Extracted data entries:

——————

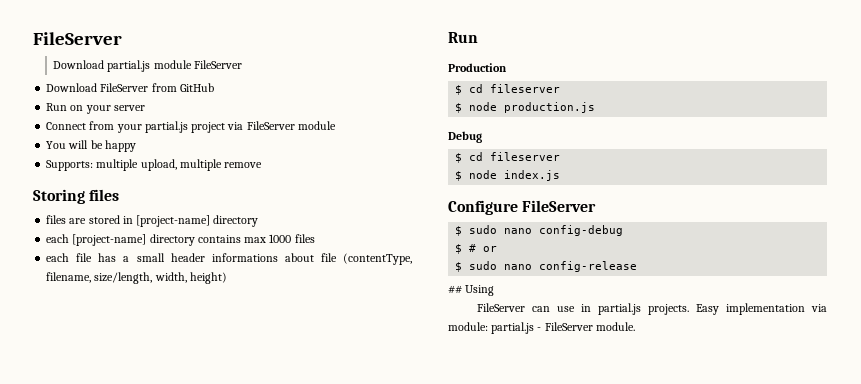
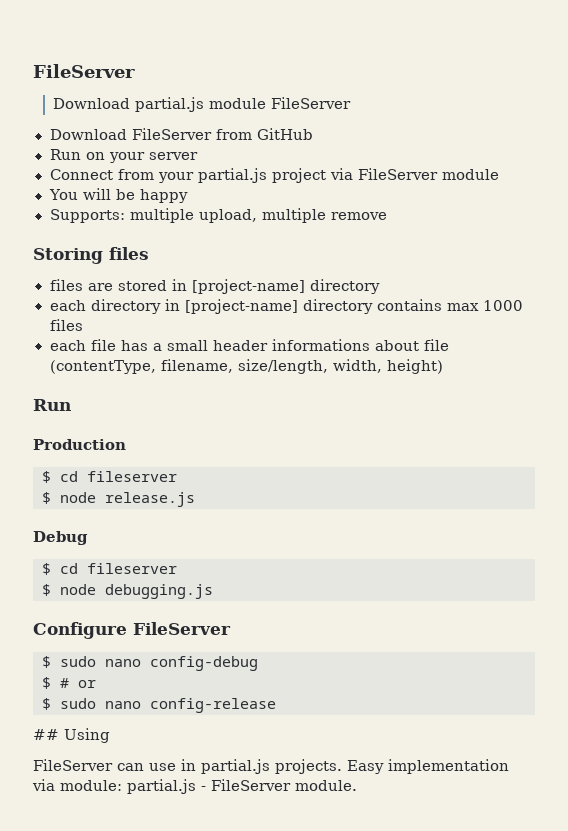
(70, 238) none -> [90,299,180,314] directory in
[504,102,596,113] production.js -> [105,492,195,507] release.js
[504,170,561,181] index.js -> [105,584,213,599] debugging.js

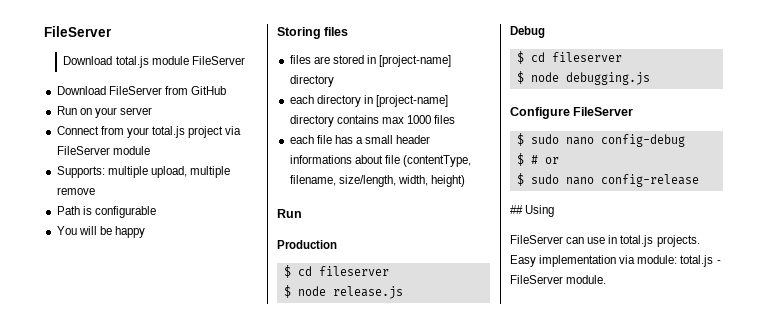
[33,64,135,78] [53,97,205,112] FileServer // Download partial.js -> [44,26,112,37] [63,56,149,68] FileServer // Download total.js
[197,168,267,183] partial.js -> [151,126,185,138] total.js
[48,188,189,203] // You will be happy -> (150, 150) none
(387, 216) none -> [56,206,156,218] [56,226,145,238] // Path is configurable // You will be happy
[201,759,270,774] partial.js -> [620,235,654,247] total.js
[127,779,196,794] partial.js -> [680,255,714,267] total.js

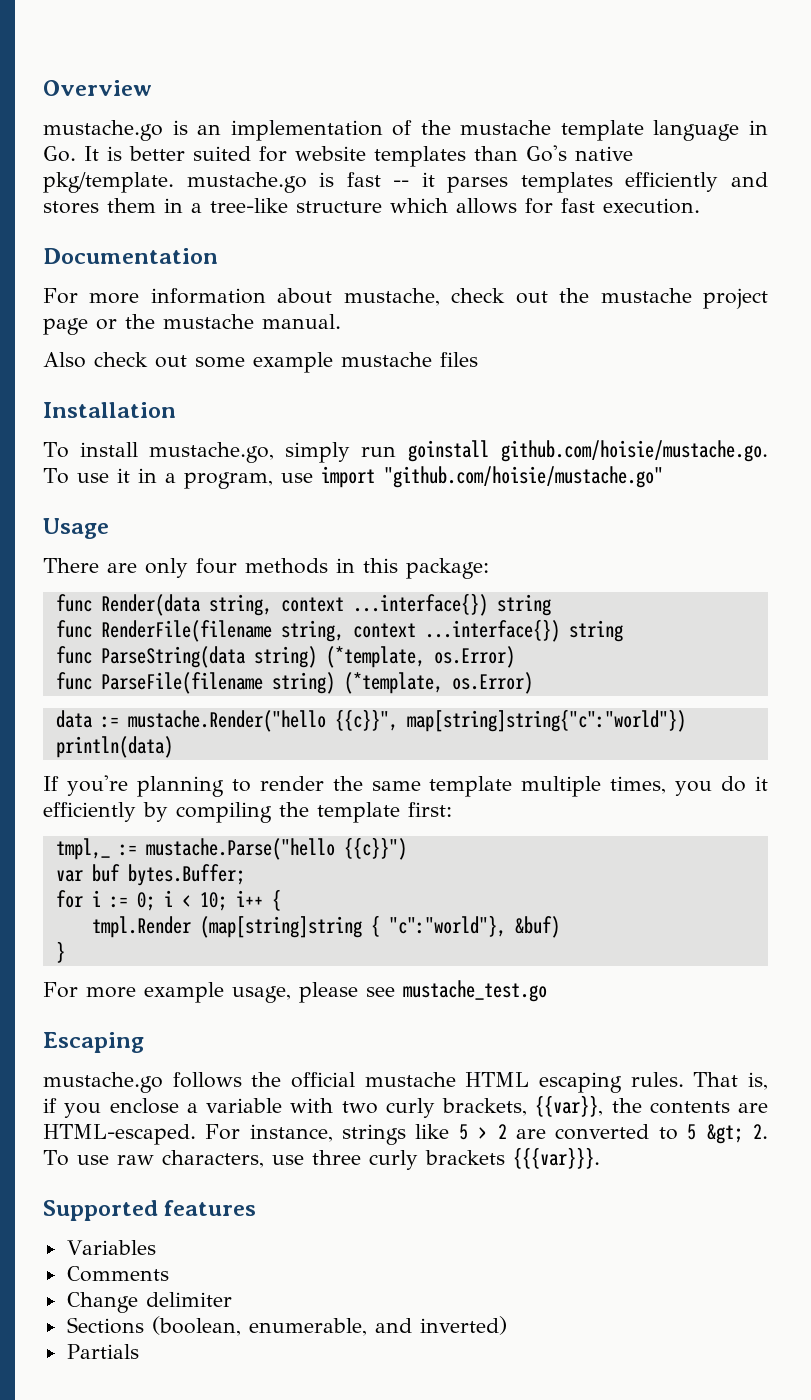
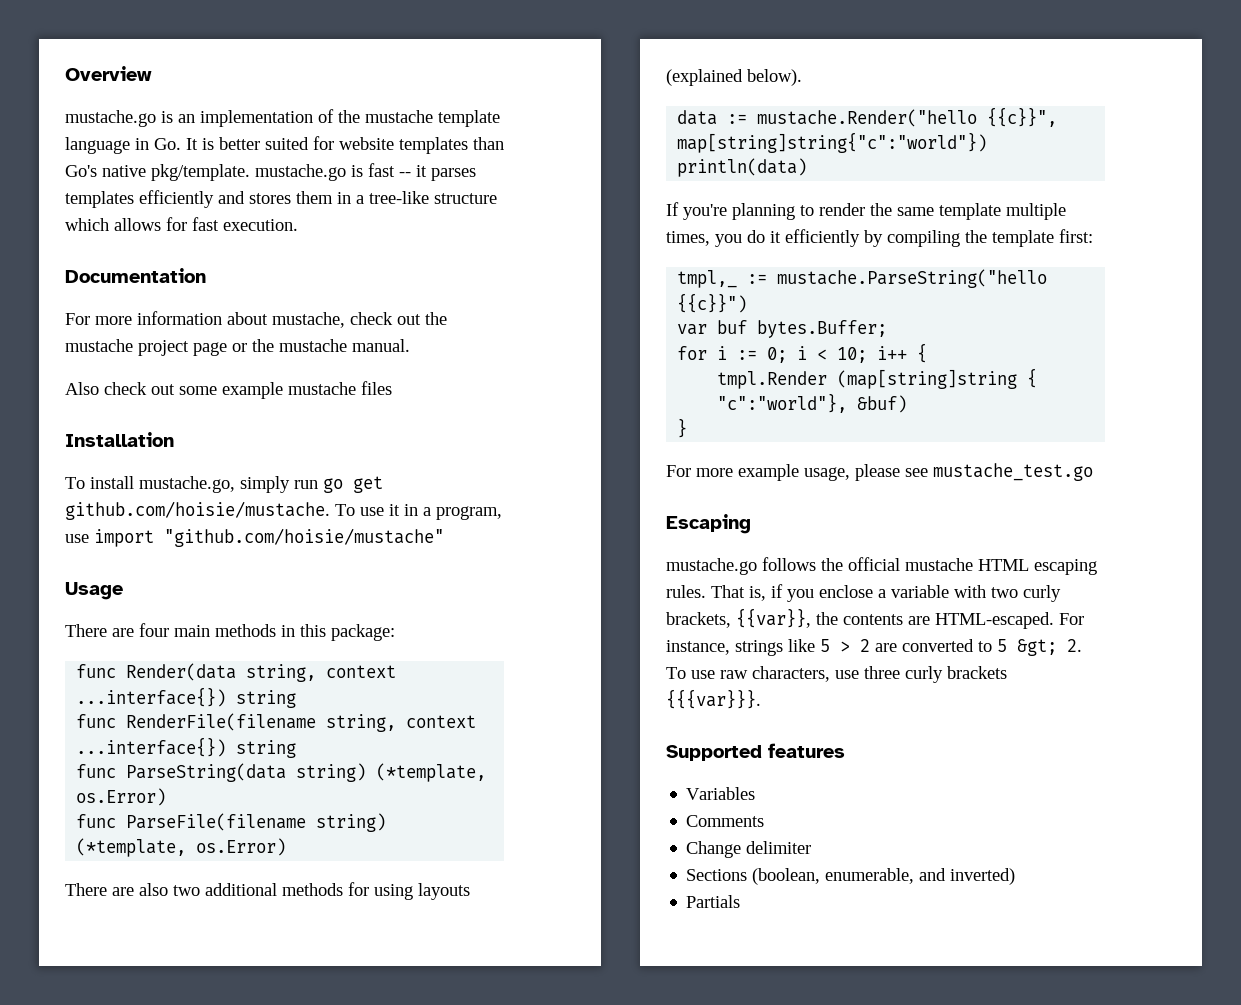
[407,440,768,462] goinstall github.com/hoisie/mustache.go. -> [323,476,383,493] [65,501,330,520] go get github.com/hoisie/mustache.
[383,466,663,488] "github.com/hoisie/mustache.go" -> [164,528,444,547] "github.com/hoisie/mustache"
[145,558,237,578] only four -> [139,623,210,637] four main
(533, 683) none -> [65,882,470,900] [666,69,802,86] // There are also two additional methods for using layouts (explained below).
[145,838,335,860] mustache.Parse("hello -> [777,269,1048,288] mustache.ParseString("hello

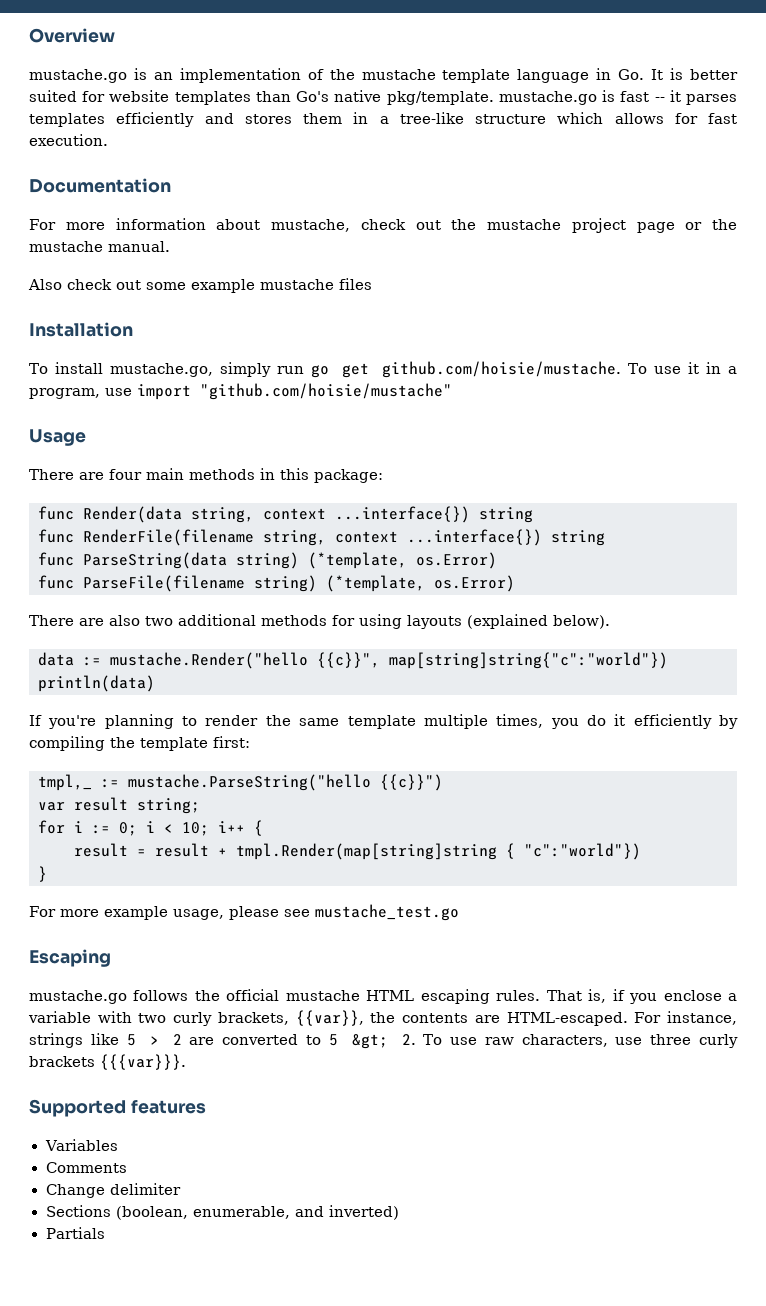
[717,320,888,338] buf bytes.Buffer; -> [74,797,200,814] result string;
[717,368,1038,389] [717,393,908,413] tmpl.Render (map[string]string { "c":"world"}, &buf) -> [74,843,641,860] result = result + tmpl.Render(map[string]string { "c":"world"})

——————

Your reply should hold only the records, duplicated exactly, without any image.

(70, 238) none -> [90,299,180,314] directory in
[504,102,596,113] production.js -> [105,492,195,507] release.js
[504,170,561,181] index.js -> [105,584,213,599] debugging.js

[33,64,135,78] [53,97,205,112] FileServer // Download partial.js -> [44,26,112,37] [63,56,149,68] FileServer // Download total.js
[197,168,267,183] partial.js -> [151,126,185,138] total.js
[48,188,189,203] // You will be happy -> (150, 150) none
(387, 216) none -> [56,206,156,218] [56,226,145,238] // Path is configurable // You will be happy
[201,759,270,774] partial.js -> [620,235,654,247] total.js
[127,779,196,794] partial.js -> [680,255,714,267] total.js

[407,440,768,462] goinstall github.com/hoisie/mustache.go. -> [323,476,383,493] [65,501,330,520] go get github.com/hoisie/mustache.
[383,466,663,488] "github.com/hoisie/mustache.go" -> [164,528,444,547] "github.com/hoisie/mustache"
[145,558,237,578] only four -> [139,623,210,637] four main
(533, 683) none -> [65,882,470,900] [666,69,802,86] // There are also two additional methods for using layouts (explained below).
[145,838,335,860] mustache.Parse("hello -> [777,269,1048,288] mustache.ParseString("hello

[717,320,888,338] buf bytes.Buffer; -> [74,797,200,814] result string;
[717,368,1038,389] [717,393,908,413] tmpl.Render (map[string]string { "c":"world"}, &buf) -> [74,843,641,860] result = result + tmpl.Render(map[string]string { "c":"world"})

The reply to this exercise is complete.